If you can't remember the last time you
woke up feeling rested and refreshed, you're not alone. Many of us have trouble
falling asleep or awaken during the night and can't go back to sleep. Women are
more likely than men to have such insomnia.
Poor sleep takes a toll no matter what time
of year it is. Sleep disruption produces fatigue, reduced functioning, impaired
memory and lowered mood, among other problems. It's also associated with
conditions such as diabetes, high blood pressure, congestive heart failure,
anxiety and depression.
Yet you can get more, and better,
sleep—without drugs—by understanding your own sleep profile, adjusting some of
your daily behavior patterns and making sleep-friendly nutritional choices.
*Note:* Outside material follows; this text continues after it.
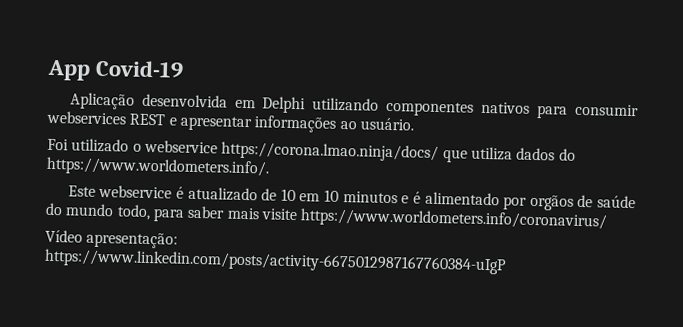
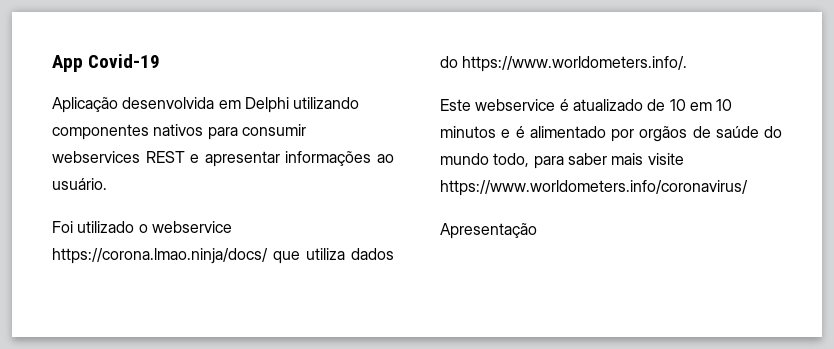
[45,229,179,249] [44,248,507,275] Vídeo apresentação: https://www.linkedin.com/posts/activity-6675012987167760384-uIgP -> [440,223,537,239] Apresentação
"Behavioral treatments are usually
more effective in treating insomnia long-term than medications," says
Matthew R. Ebben, PhD, assistant professor of psychology in neurology, the
Center for Sleep Medicine, New York Presbyterian Hospital-Weill Medical College
of Cornell University. "Managing what you do is the most important factor
to help you sleep at night."
Know what you need
How often do you steal time from sleeping
in order to catch up on work, house chores, family activities or just watch
something entertaining on TV?
To make sure you're sleeping enough, you
have to know your sleep need. That might not be the proverbial
eight-hours-a-night we always hear about. Individuals differ in the sleep
duration that's right for them, as well as in how little sleep it takes to make
them drowsy in the daytime.
"If you happen to be a 10-hour
sleeper, the fact that there are some people who get along on five hours of
sleep and feel fully rested doesn't help you. You're still going to need your
10 hours," Dr. Ebben says.
To find your sleep need, allow yourself to
sleep and see how many hours it takes for you to feel refreshed. You might be
so sleep-deprived that it will take some time to figure out your actual need.
Use that number of hours to schedule a standard bedtime and wake time.
Keep to those times as consistently as
possible, even on weekends. Staying up late and then sleeping to noon messes
with your natural sleep-wake cycle as controlled by your circadian clock, which
are set by sunlight. When your circadian rhythms shift, it's harder to fall
asleep and wake up on schedule. If that pattern continues, you can develop a
delayed sleep phase and become very sleep deprived.
Allowing more time than you need for sleep
isn't the answer. An eight-hour sleeper who stays in bed for 10 hours will get
eight hours of fragmented sleep stretched over those 10 hours, Dr. Ebben
explains. "They won't sleep longer than their sleep need."
Food timing matters, too
What you eat and drink influences how well
your body gets ready for bed. If your habit is to have a late dinner and then
go to sleep within an hour or two, the activity of digestion will keep your
brain and body awake longer, says Lisa Dorfman, MS, RD, spokesperson for the
American Dietetic Association, sports nutritionist and adjunct professor at the
University of Miami.
"For your evening meal, you don't want
to exceed 500 to 700 calories at least two hours before bedtime," Ms.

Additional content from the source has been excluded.